### Change listing data
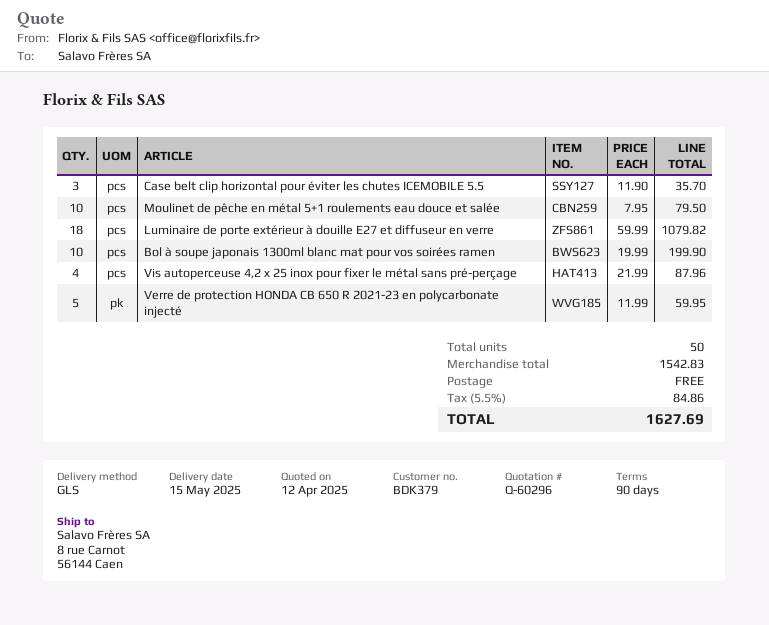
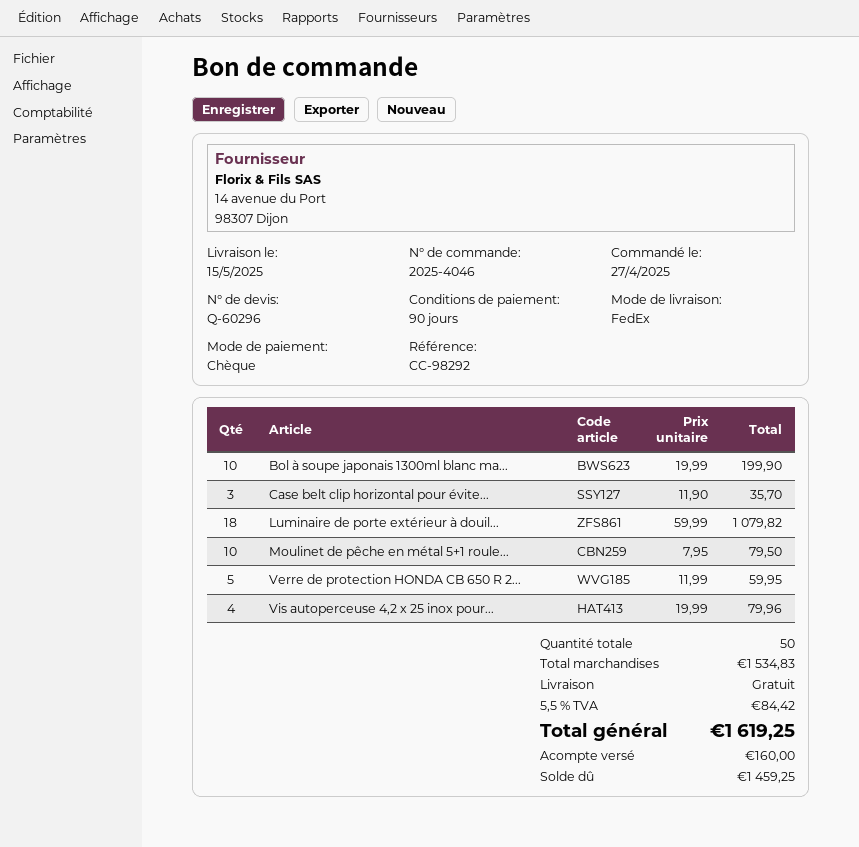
shipping method: GLS -> FedEx
Vis autoperceuse 4,2 x 25 inox pour fixer le métal sans pré-perçage: 4 x 21.99 = 87.96 -> 4 x 19.99 = 79.96
subtotal: 1542.83 -> 1534.83
tax: 5.5% = 84.86 -> 5.5% = 84.42
total: 1627.69 -> 1619.25

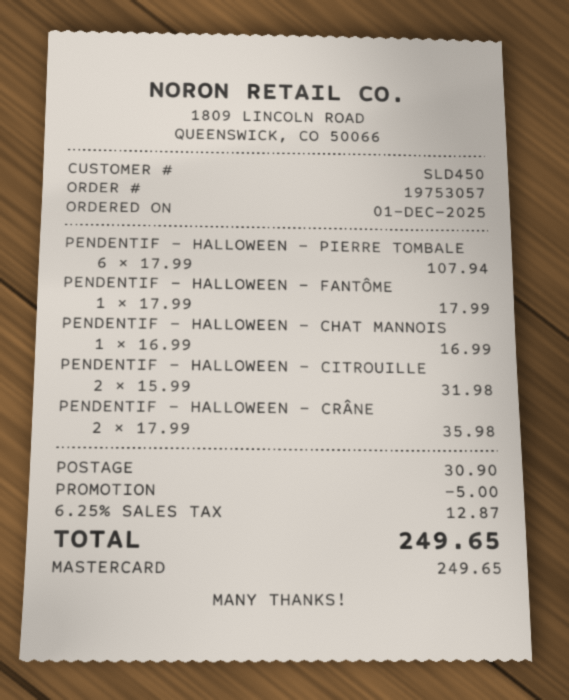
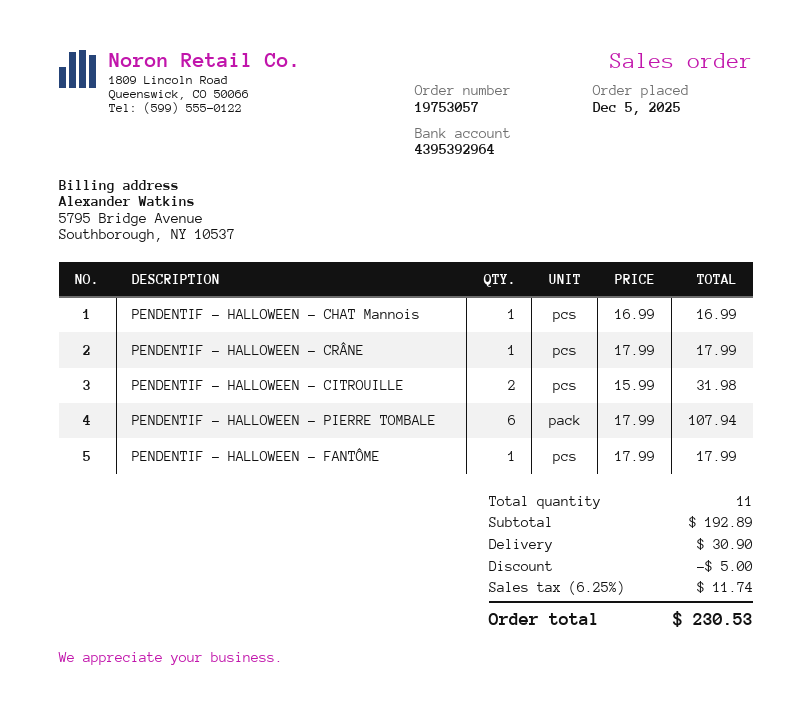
order date: 2025-12-01 -> 2025-12-05
PENDENTIF - HALLOWEEN - CRÂNE: 2 x 17.99 = 35.98 -> 1 x 17.99 = 17.99
tax: 6.25% = 12.87 -> 6.25% = 11.74
total: 249.65 -> 230.53

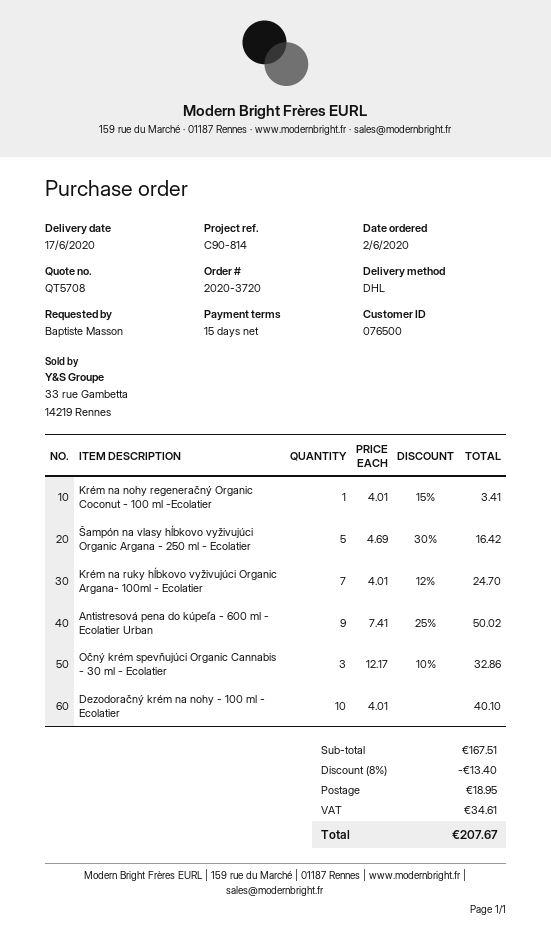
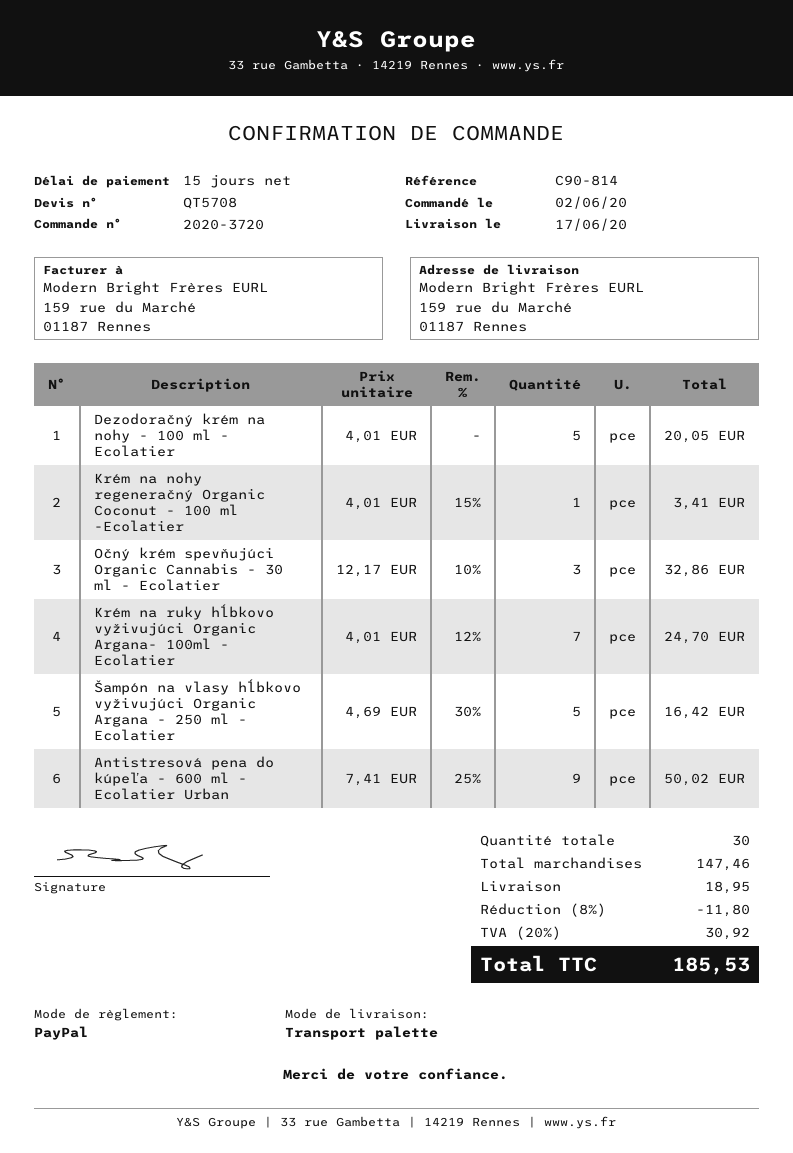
shipping method: DHL -> pallet freight
Dezodoračný krém na nohy - 100 ml - Ecolatier: 10 x 4.01 = 40.10 -> 5 x 4.01 = 20.05
subtotal: 167.51 -> 147.46
discount: 8% = 13.40 -> 8% = 11.80
tax: 34.61 -> 30.92
total: 207.67 -> 185.53

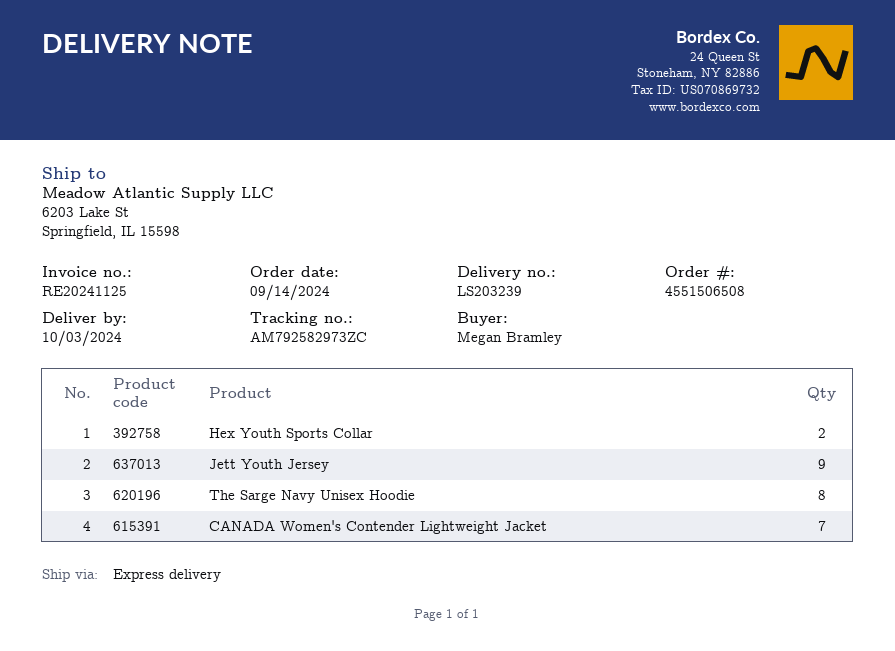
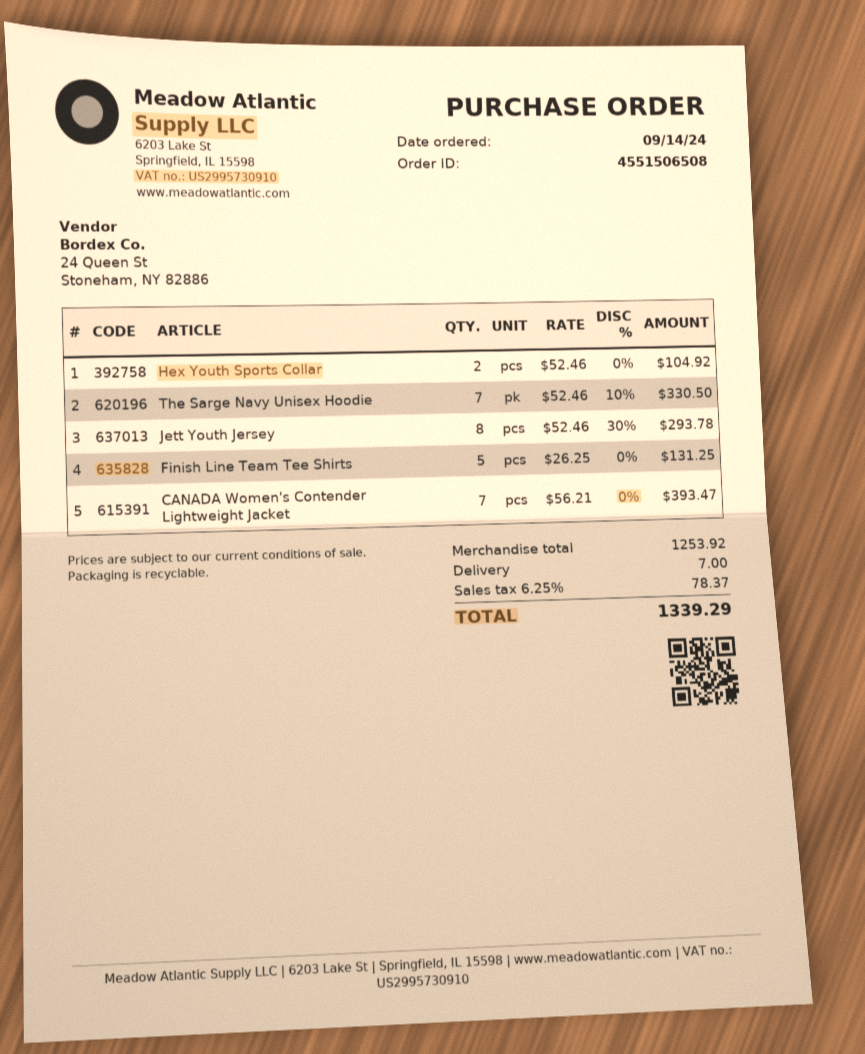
Jett Youth Jersey: 9 -> 8
The Sarge Navy Unisex Hoodie: 8 -> 7
Finish Line Team Tee Shirts: none -> 5

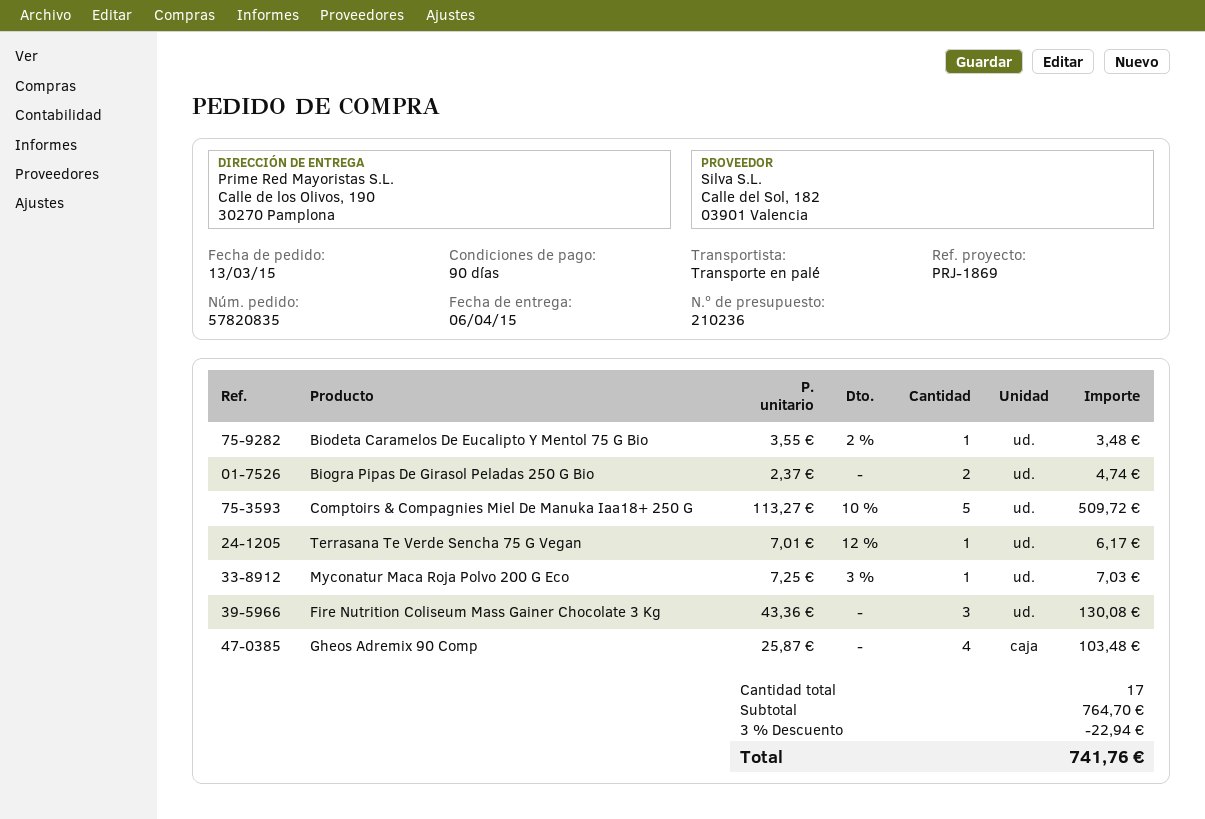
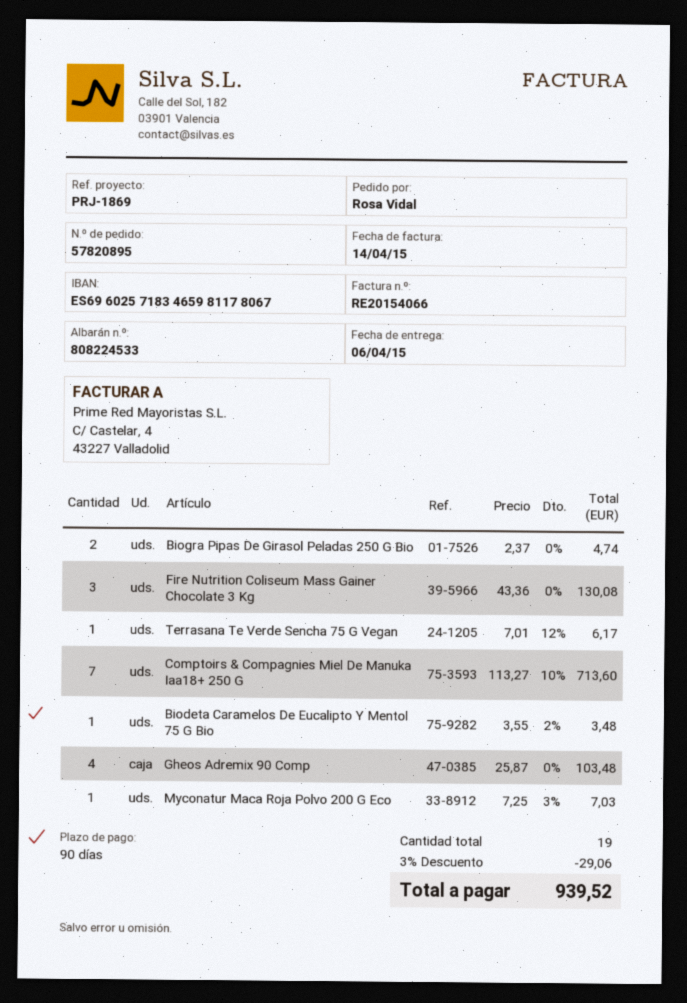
order number: 57820835 -> 57820895
Comptoirs & Compagnies Miel De Manuka Iaa18+ 250 G: 5 x 113.27 - 10% = 509.72 -> 7 x 113.27 - 10% = 713.60
total quantity: 17 -> 19
discount: 3% = 22.94 -> 3% = 29.06
total: 741.76 -> 939.52

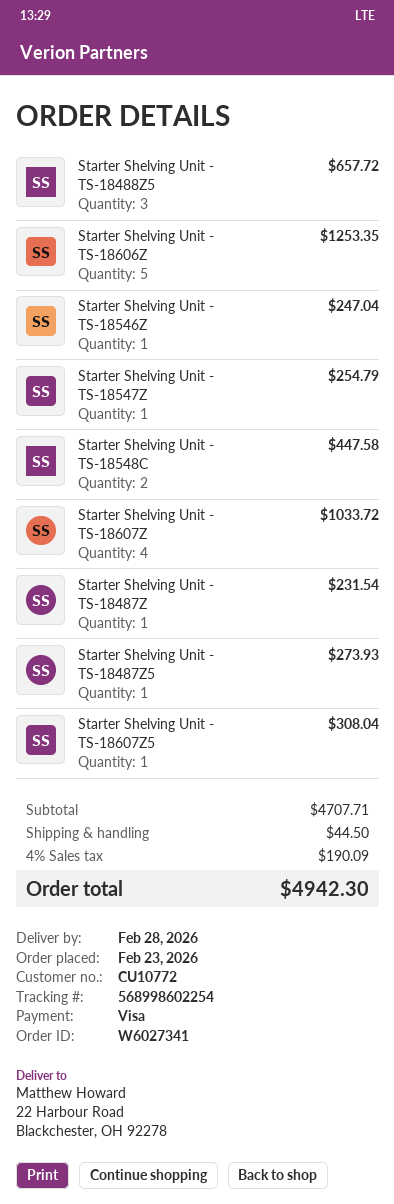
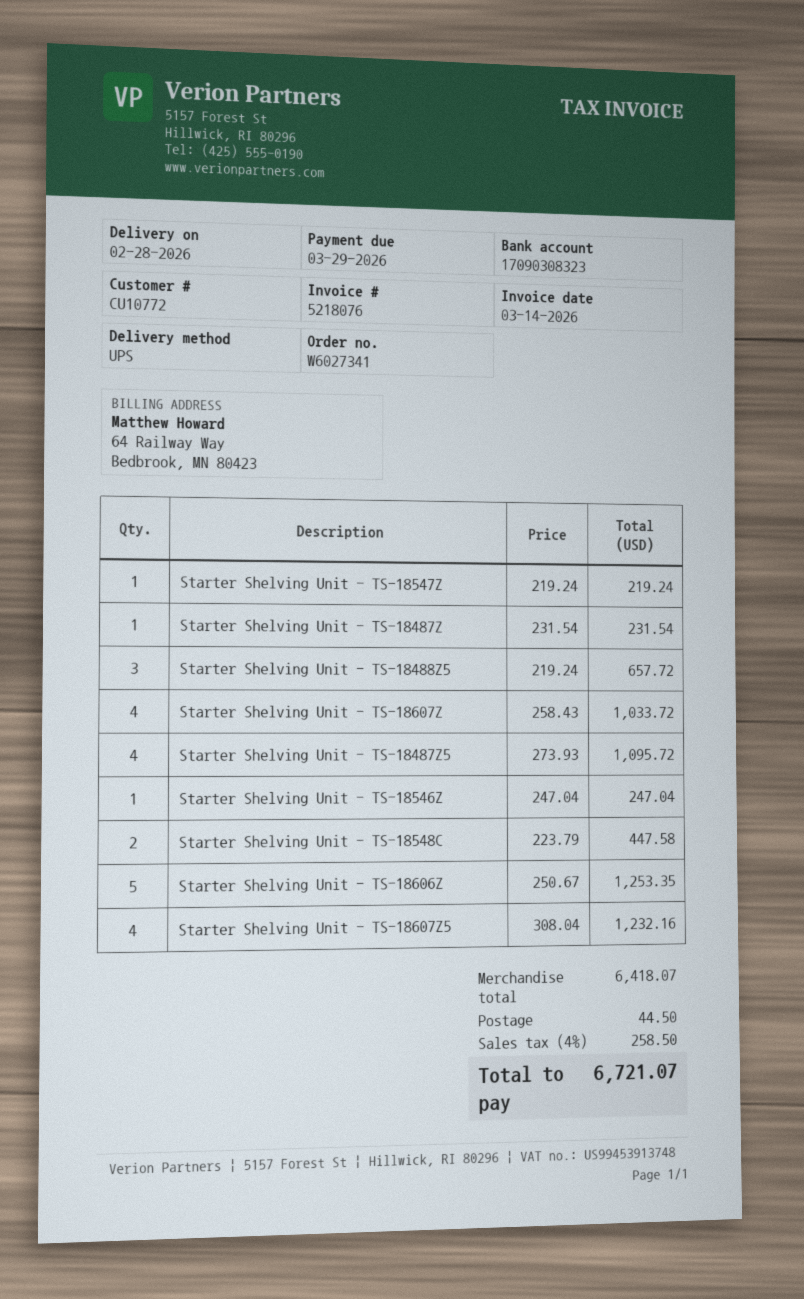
Starter Shelving Unit - TS-18547Z: 1 for 254.79 -> 1 for 219.24
Starter Shelving Unit - TS-18487Z5: 1 for 273.93 -> 4 for 1095.72
Starter Shelving Unit - TS-18607Z5: 1 for 308.04 -> 4 for 1232.16
subtotal: 4707.71 -> 6418.07
tax: 4% = 190.09 -> 4% = 258.50
total: 4942.30 -> 6721.07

### PROBLEM STATEMENT
Reproduce exactly, with nothing added, the lines from the line with "The Sarge Navy Unisex Hoodie: 8 -> 7" through the end of the entries above; pictures are to be left out.

### REPLY
The Sarge Navy Unisex Hoodie: 8 -> 7
Finish Line Team Tee Shirts: none -> 5

order number: 57820835 -> 57820895
Comptoirs & Compagnies Miel De Manuka Iaa18+ 250 G: 5 x 113.27 - 10% = 509.72 -> 7 x 113.27 - 10% = 713.60
total quantity: 17 -> 19
discount: 3% = 22.94 -> 3% = 29.06
total: 741.76 -> 939.52

Starter Shelving Unit - TS-18547Z: 1 for 254.79 -> 1 for 219.24
Starter Shelving Unit - TS-18487Z5: 1 for 273.93 -> 4 for 1095.72
Starter Shelving Unit - TS-18607Z5: 1 for 308.04 -> 4 for 1232.16
subtotal: 4707.71 -> 6418.07
tax: 4% = 190.09 -> 4% = 258.50
total: 4942.30 -> 6721.07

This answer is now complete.